Глядя на застывшую звездную систему, мертвую, но совершенную, Мортен лишь укрепился в своей правоте. Хаос необходимо искоренять. Любой ценой. Он отдал новый приказ – двигаться дальше, к источнику гравитационной аномалии, чтобы "очистить" и его. Война двух абсолютов продолжалась.
Сцена 4: Рождение Языка
За сотни световых лет от места столкновения Хаоса и Порядка, в "тихом" секторе космоса, где не было ни звездных колыбелей, ни застывших кристаллических систем, дрейфовал одинокий исследовательский корабль. Он имел форму идеальной сферы, его поверхность была гладкой и не отражала свет, сливаясь с чернотой пустоты. Ни двигателей, ни оружия. Это был не корабль, а обсерватория. Лаборатория. Монастырь.
В его центре, в состоянии невесомости, парил Иллар.
Он не принадлежал ни к Новаторам, ни к Архитекторам. Его не интересовали ни буйство творения, ни холодная симметрия порядка. Его интересовала лишь Истина. Эоны лет, пока другие воевали, он слушал. Он собирал данные: реликтовое излучение, гравитационные волны от столкновения галактик, "шум" черных дыр, эхо взрывов сверхновых. Для остальных это был космический мусор. Для него – обрывки текста, написанного на неизвестном языке.
Перед ним в пространстве висела голографическая модель Вселенной. Но это была не карта. Это был исполинский, бесконечно сложный манускрипт, где каждая галактика была буквой, а каждое физическое взаимодействие – синтаксической связью. Миллиарды лет он пытался взломать этот код. И сегодня он нашел последнюю переменную.
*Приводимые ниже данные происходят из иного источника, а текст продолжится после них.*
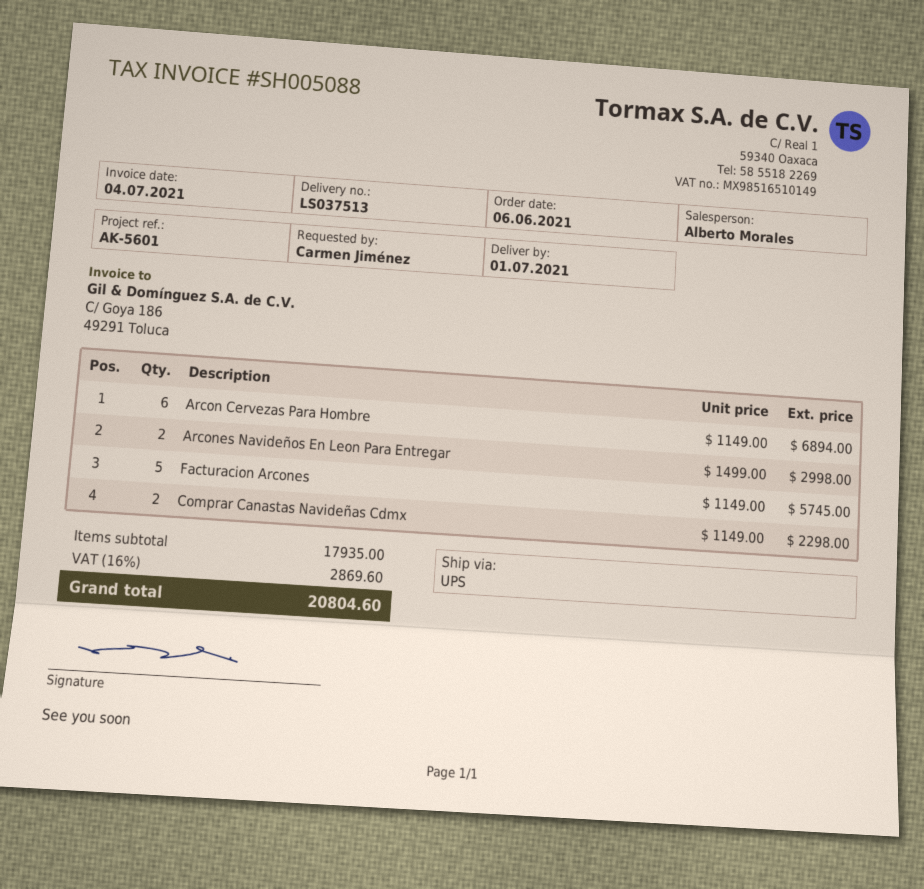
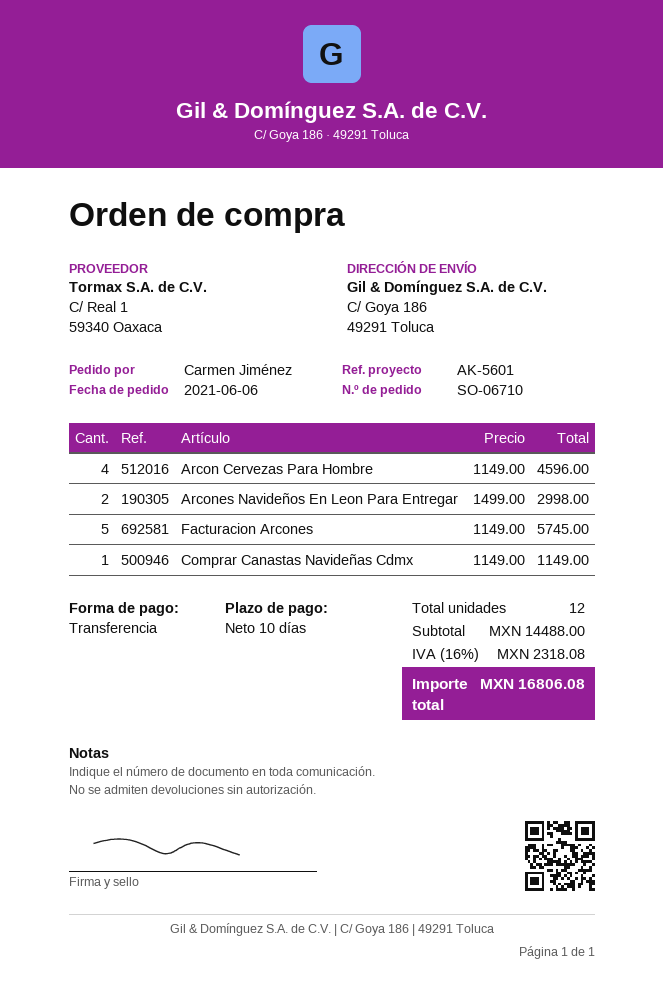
Arcon Cervezas Para Hombre: 6 x 1149.00 = 6894.00 -> 4 x 1149.00 = 4596.00
Comprar Canastas Navideñas Cdmx: 2 x 1149.00 = 2298.00 -> 1 x 1149.00 = 1149.00
subtotal: 17935.00 -> 14488.00
tax: 16% = 2869.60 -> 16% = 2318.08
total: 20804.60 -> 16806.08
Он протянул свою эфирную руку и коснулся одной из пульсирующих нитей в голограмме. Это был не жест. Это был акт введения финальной аксиомы в уравнение.
И модель преобразилась.
Хаотичное переплетение линий, вспышек и символов вдруг выстроилось в стройную, элегантную, безупречно гармоничную структуру. Бессмысленный шум превратился в понятную ему речь. Он увидел не просто законы физики. Он увидел их грамматику. Он понял, что реальность – это текст. А тот, кто знает язык, может не только читать, но и писать.
Язык Зари.
В тот же миг в его сознание ворвались эхо недавних событий: агония звезды Лиры и ледяной росчерк Порядка Мортена. Он видел, как два величайших гения его расы, одержимые своими идеологиями, просто вырывают страницы из великой книги Вселенной. И он понял, что они не остановятся, пока не сожгут всю библиотеку.
Войну нельзя было выиграть. Это было очевидно. Уничтожение Хаоса означало вечную стагнацию. Триумф Хаоса – неминуемую гибель в огне случайности.
Но теперь Иллар видел третий путь. Если реальность – это текст, войну можно не выиграть. Ее можно отредактировать. Стереть, как ошибочное предложение.
Он смотрел на гармоничную структуру Языка Зари, и в его сознании, впервые за миллионы лет исследований, родилось не знание, а план. Это был план настолько же безумный, насколько и гениальный. План, который потребует жертвы всей его цивилизации.